Geometric control of boundary-catalytic branching processes
Denis S. Grebenkov, Yilin Ye
TL;DR
The paper models boundary-catalytic branching processes as diffusion with branching on a catalytic boundary and absorption elsewhere, linking long-time population growth to a generalized Steklov spectral problem. It derives how to choose the absorption rate to balance branching and achieve steady-state growth or extinction, and establishes a critical catalytic rate above which compensation is impossible, with the threshold depending on geometry. The authors provide analytical results in simple domains (interval, annulus, exterior of a ball), asymptotic formulas for small reactive patches, and numerical FEM validation, framing a spectral-geometry toolkit for controlling diffusion-reaction systems.
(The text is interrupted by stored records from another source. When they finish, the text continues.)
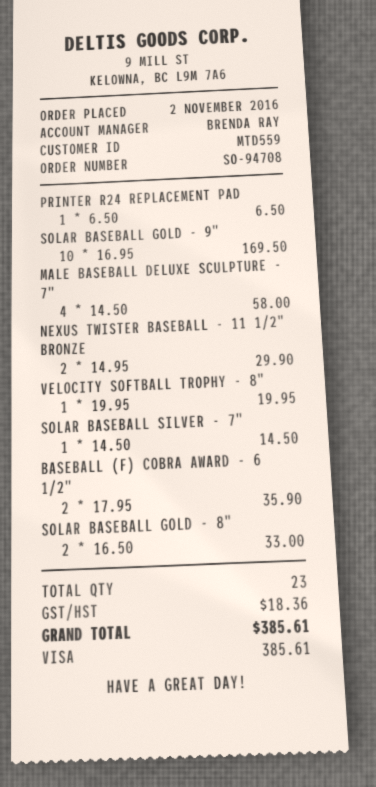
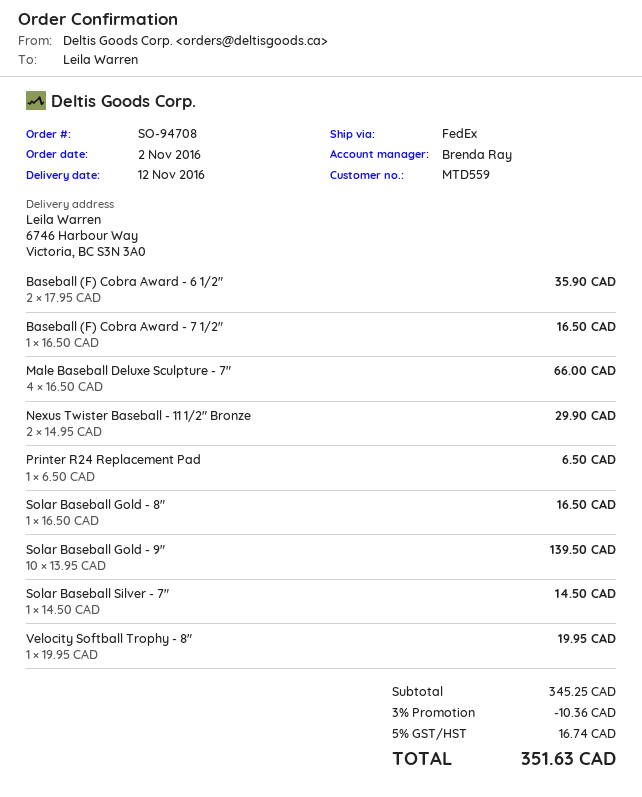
SOLAR BASEBALL GOLD - 9": 10 x 16.95 = 169.50 -> 10 x 13.95 = 139.50
MALE BASEBALL DELUXE SCULPTURE - 7": 4 x 14.50 = 58.00 -> 4 x 16.50 = 66.00
SOLAR BASEBALL GOLD - 8": 2 x 16.50 = 33.00 -> 1 x 16.50 = 16.50
Baseball (F) Cobra Award - 7 1/2": none -> 1 x 16.50 = 16.50
discount: none -> 3% = 10.36
tax: 18.36 -> 16.74
total: 385.61 -> 351.63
The work offers a rigorous, geometry-aware approach to optimizing absorption regions to regulate population growth in physical and biological contexts, and highlights open spectral and fluctuation-related questions in the critical regime.
Abstract
Boundary-catalytic branching processes describe a broad class of natural phenomena where the population of diffusing particles grows due to their spontaneous binary branching (e.g., division, fission or splitting) on a catalytic boundary located in a complex environment. We investigate the possibility of geometric control of the population growth by compensating the proliferation of particles due to branching events by their absorptions in the bulk or on boundary absorbing regions. We identify an appropriate Steklov spectral problem to obtain the phase diagram of this out-of-equilibrium stochastic process. The principal eigenvalue determines the critical line that separates an exponential growth of the population from its extinction. In other words, we establish a powerful tool for calculating the optimal absorption rate that equilibrates the opposite effects of branching and absorption events and thus results in steady-state behavior of this diffusion-reaction system. Moreover, we show the existence of a critical catalytic rate above which no compensation is possible, so that the population cannot be controlled and keeps growing exponentially. The proposed framework opens promising perspectives for better understanding, modeling and control of various boundary-catalytic branching processes, with applications in physics and life sciences.